How To Get The Best Results With TopOCR

In order to get the best results with TopOCR, you'll have to learn how to take the most effective photographs. Using a camera for OCR is in principle not much different from other aspects of photography, remember you have a camera and not a scanner! If you have at least a 3 megapixel camera with a good quality lens you should be able to capture a full page of text, larger resolutions will of course give better results.

If you follow the advice we provide below, you will be on your way to achieving the best possible results with your camera. To further help you, we have provided a calibration page in PDF format. Simply download and print out this pdf file, and spend a few minutes experimenting with your camera settings and TopOCR's Camera Filter settings to get the best results. This is why we provide a "Demo" version of our program, to let you experiment with your own camera, and to allow you to develop your skill without risking anything other than your time, (but this time will be well-spent!).

Getting Started

The first step is to modify the default settings of your camera.

  • If you're in an environment that has good lighting, set the ISO value
    to its lowest value, this reduces "noise" in the image. However, in
    low light situations you may need to raise the ISO setting.
  • Set the image file compression to the lowest possible compression
    to improve quality.
  • Generally, the AutoFocus will be sufficient.
  • Zoom - Generally it's best to experiment with the zoom and
    distance, you'll quickly find what works best. The best approach
    is to try to "frame" the text portion of the page as best as possible.
  • Disable the Flash.

Angle

When you take the picture the camera lens must be EXACTLY parallel to the page being photographed, otherwise edge distortions will be introduced which will effect accuracy.

Stability

Try not to shake the camera when acquiring the image, if you're having a problem with blur, try increasing the shutter speed, but remember this will take more lighting. Some cameras have an "anti-shaking" feature, try enabling this if your images look blurry.

Lighting

The most important issue is lighting. The light source should be at an angle to the page and NOT directly overhead. If the light source is directly overhead there will be "specular reflection" from the page, and this will seriously degrade the image. Make sure there are no shadows from nearby objects cast on the page, including from the camera or your own body! For example, if you're in a library it's best not to sit at a table that's directly under a light but one that's slightly further away.

Using Lamps

Another approach is to use one or more lamps to enhance the light source, this is not always possible in situations when you're traveling, but is pretty simple to do at home. You can use a single lamp, but two work better by reducing the shadows. Simply place the lamp slightly to the left or right of the document, position the lamp so that the light tends to spread out more and is not too focused down to the table while minimizing cast shadows.

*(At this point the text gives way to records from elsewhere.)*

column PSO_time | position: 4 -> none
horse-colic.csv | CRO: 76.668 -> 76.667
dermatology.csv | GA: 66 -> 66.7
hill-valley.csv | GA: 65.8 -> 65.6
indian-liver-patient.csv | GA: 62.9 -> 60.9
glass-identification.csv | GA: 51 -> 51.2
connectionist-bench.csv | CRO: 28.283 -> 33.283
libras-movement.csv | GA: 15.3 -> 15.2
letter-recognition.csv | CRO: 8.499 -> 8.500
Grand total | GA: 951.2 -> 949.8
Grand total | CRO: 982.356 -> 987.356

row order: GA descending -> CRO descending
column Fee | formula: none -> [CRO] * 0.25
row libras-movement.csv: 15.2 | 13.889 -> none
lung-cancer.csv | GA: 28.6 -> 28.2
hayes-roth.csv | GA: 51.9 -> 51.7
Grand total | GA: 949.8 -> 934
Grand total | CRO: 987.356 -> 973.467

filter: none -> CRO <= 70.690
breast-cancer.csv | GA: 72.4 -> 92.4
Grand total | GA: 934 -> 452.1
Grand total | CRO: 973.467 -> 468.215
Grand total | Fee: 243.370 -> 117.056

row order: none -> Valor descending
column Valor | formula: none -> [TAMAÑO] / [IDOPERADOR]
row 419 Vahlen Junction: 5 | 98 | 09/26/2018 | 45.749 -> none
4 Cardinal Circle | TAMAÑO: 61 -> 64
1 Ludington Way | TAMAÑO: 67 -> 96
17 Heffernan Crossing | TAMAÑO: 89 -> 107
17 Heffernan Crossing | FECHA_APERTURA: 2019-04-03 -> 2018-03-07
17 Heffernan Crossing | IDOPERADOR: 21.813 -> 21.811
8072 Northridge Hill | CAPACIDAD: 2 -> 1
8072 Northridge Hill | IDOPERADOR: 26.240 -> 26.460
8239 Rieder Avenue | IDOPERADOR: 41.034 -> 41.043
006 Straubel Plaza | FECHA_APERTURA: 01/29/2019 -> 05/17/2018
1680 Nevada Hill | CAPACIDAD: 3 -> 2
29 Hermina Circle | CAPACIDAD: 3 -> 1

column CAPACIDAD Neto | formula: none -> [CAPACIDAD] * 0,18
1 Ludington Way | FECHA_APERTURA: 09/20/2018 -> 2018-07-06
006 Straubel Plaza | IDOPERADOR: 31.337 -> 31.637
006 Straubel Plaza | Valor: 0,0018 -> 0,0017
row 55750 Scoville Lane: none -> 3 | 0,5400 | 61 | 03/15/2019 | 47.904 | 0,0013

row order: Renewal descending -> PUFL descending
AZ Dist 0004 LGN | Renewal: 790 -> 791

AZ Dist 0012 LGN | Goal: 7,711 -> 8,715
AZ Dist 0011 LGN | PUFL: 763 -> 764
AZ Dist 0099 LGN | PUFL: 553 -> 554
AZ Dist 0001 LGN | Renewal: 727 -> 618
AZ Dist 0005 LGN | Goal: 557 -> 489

If you're REALLY ambitious, you can buy a tripod, and make a copy stand which includes lighting, such a setup is not expensive, but it's recommended trying the manual mode first so you'll be familiar with the height at which you'll be capturing from.

Aspect Ratio

It's important to consider what is called the "aspect ratio" of the camera, this basically refers to the shape of the image the camera captures. Most digital cameras capture in a 4:3 aspect ratio. However most documents don't share this aspect ratio, indeed even somewhat the opposite. If you shoot your document in "portrait" mode, you are going to be wasting space and the resolution of the camera, see below:

Portrait Mode Image Landscape Mode Image


Here's the actual untouched PDF output for each image, as you can see capturing in landscape mode is far superior to portrait mode.

Portrait Mode PDF Landscape Mode PDF
Portrait PDF Output file Landscape PDF output file

Setting Camera Filter Parameters

In order to get the best possible recognition results for your particular camera you will need to adjust the Configure Camera Filter parameters. This is a straight-forward process of "trial-and-error", of trying new settings, clicking on the OCR button, and observing the results. We suggest you perform these steps in the following order:

  • Turn-off resolution enhancement
  • Increase/decrease Adaptive Thresholding parameters
  • If there is some small amount of blur in the image, turn on the
    sharpness filter, but use it's lowest settings first. If you decide to
    sharpen the image you should also turn on the DeSpeckle filter
    as well.

Important Note:

TopOCR has a built in feature that automatically rotates landscape mode images in the orientation shown above to the correct orientation for performing OCR. This feature is necessary because all images processed by the OCR engine must be in the portrait mode. However, this feature, is turned off by default. It us up to the user to enable it by selecting from the Settings menu the Landscape->Portrait menu item if the image was captured in landscape mode. Note that the left side of the page should be at the bottom, see the images, above.